Dasco berpendapat, Korps Bhayangkara seharusnya tak tercoreng lantaran baru-baru ini ada perintah dari Kapolri Jenderal Tito Karnavian tentang netralitas.
"Pengakuan dari Kapolsek dapat arahan dari Kapolres saya pikir Kapolri sudah mengeluarkan STR (surat telegram rahasia) 126 soal 14 poin tentang netralitas Polri," ujar Dasco di Kompleks Parlemen, Senayan, Jakarta, Senin (1/4).
Duduk di komisi yang bermitra dengan kepolisian, Dasco pun menekankan bahwa pengakuan Sulman harus ditanggapi serius oleh Propam Polri.
Diharapkan, Propam dapat melakukan pendalaman dan penindakan jika pengakuan itu benar adanya.
"Propam Polri bisa proaktif untuk bertindak dalam rangka menjalankan STR Kapolri yang sudah dikeluarkan," tutup Politisi Partai Gerindra ini.
Untuk saat ini, Propam Polri telah memeriksa AKBP Budi Satria Wiguna pada Minggu (31/3) malam.
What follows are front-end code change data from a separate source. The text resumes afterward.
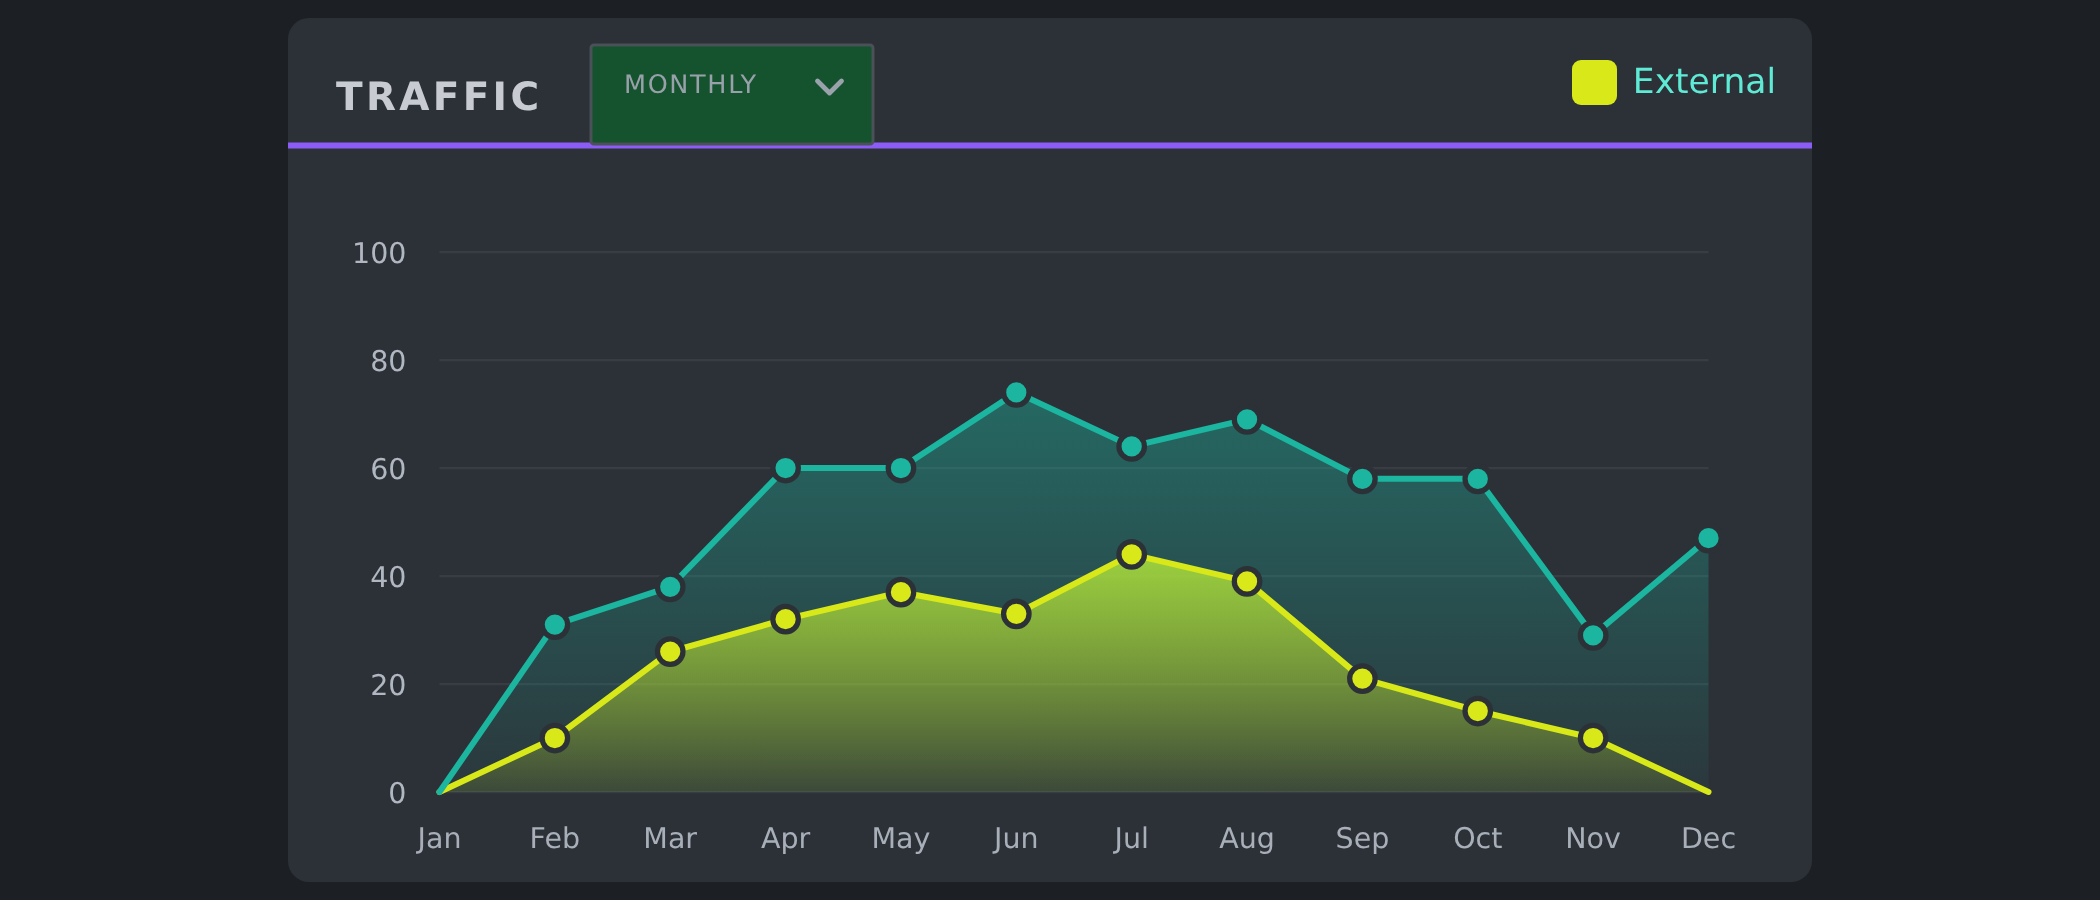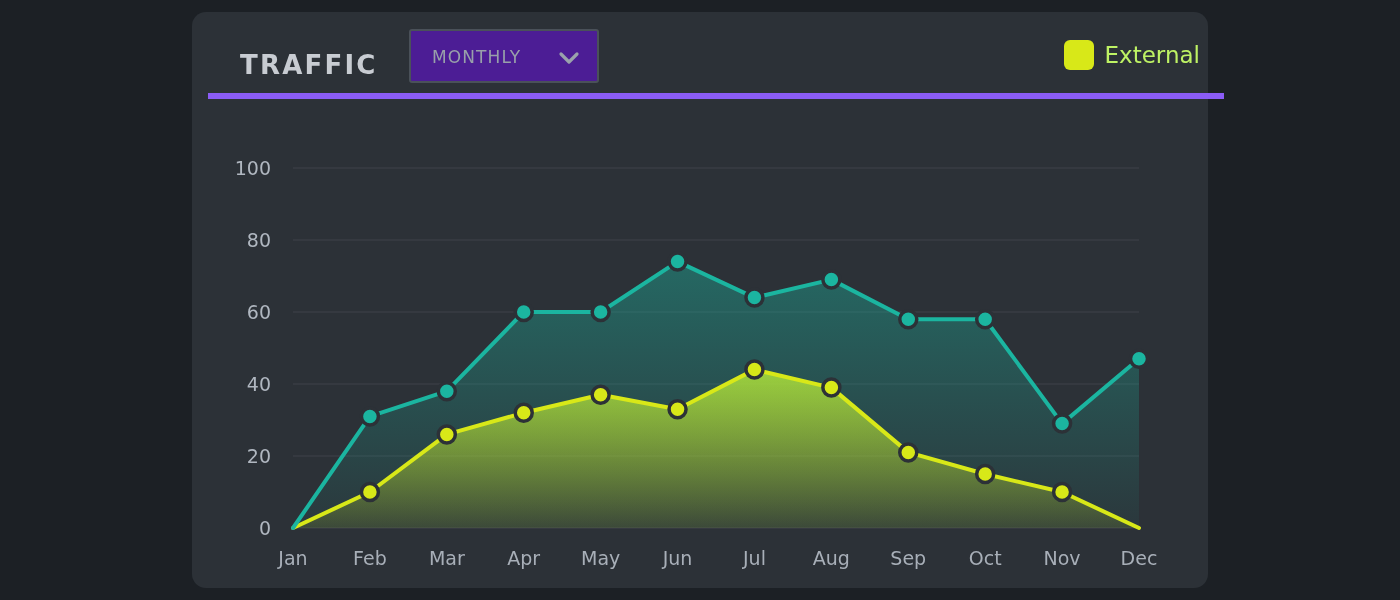"TRAFFIC" #panel-header { border-bottom: 6px solid #8b5cf6 -> 4px solid #8b5cf6; left: 16px -> 0 }
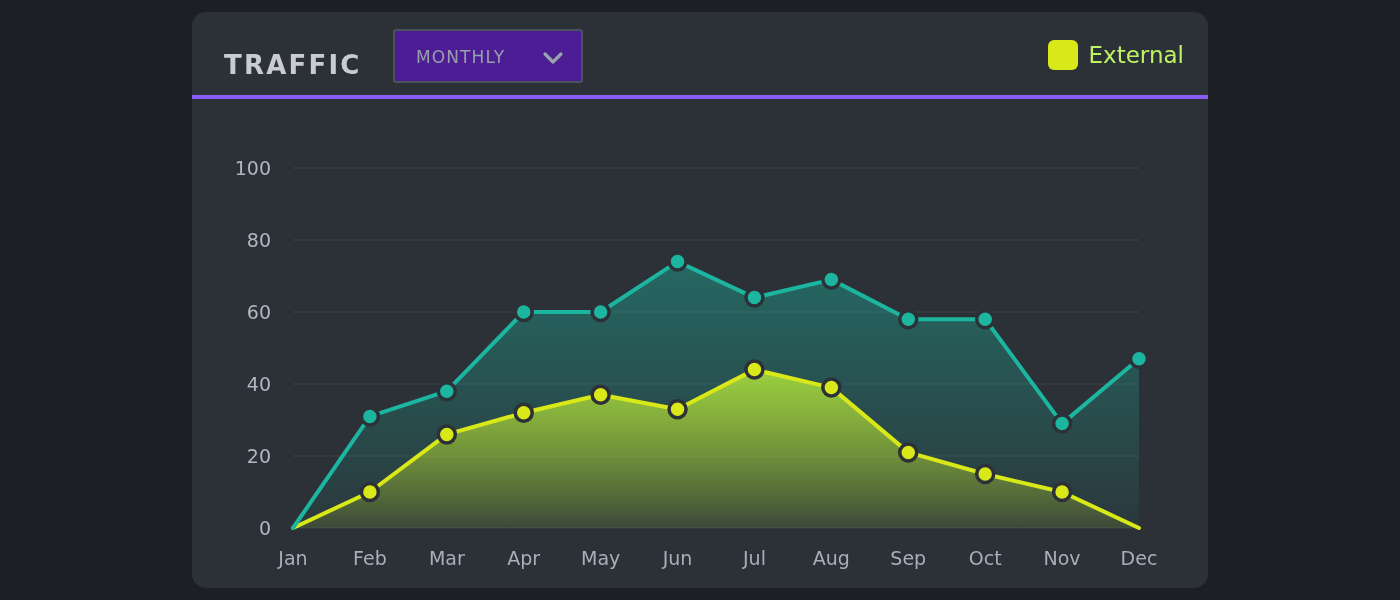"MONTHLY" #range-select { background: #4c1d95 -> #14532d; height: 54px -> 68px }
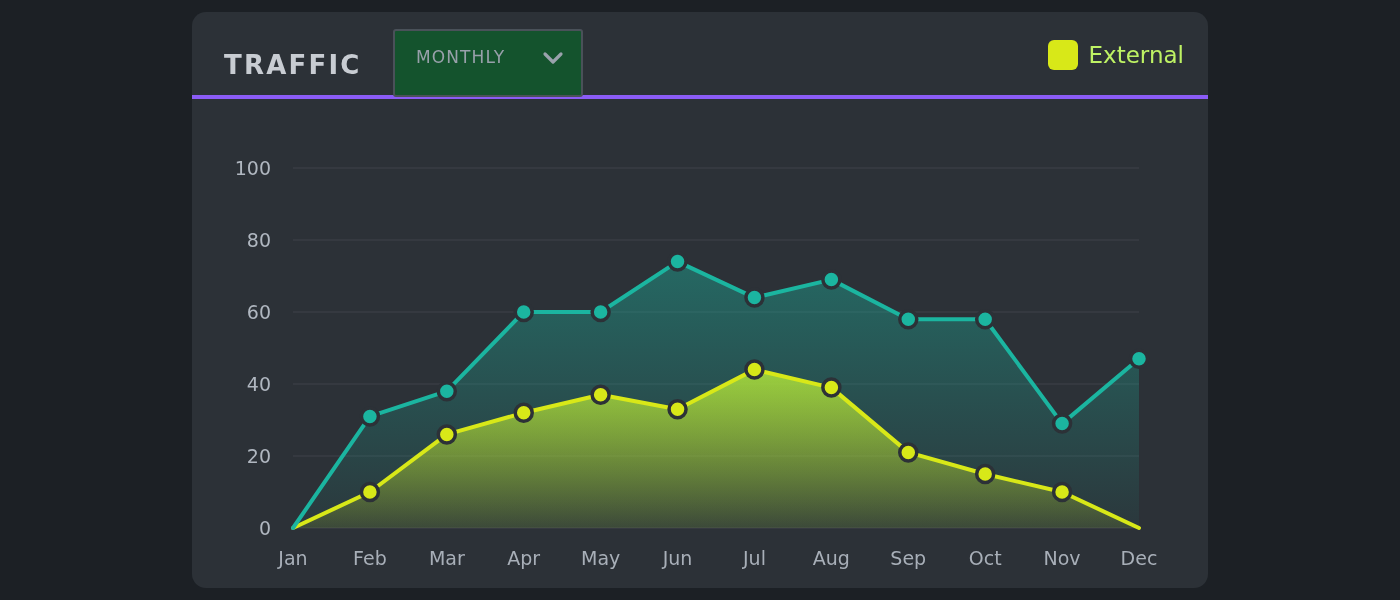"External" .legend-label { color: #bef264 -> #5eead4 }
Berdasarkan pemeriksaan, Kapolres membantah pengakuan AKP Sulman Aziz yang menyebut diperintah untuk memenangkan paslon 01 di wilayahnya.
“Sesuai pernyataan Kapolres, kabar itu tidak benar. Kami juga sudah memanggil Kapolseknya,†Kabid Humas Polda Jabar, Kombes Trunoyudo.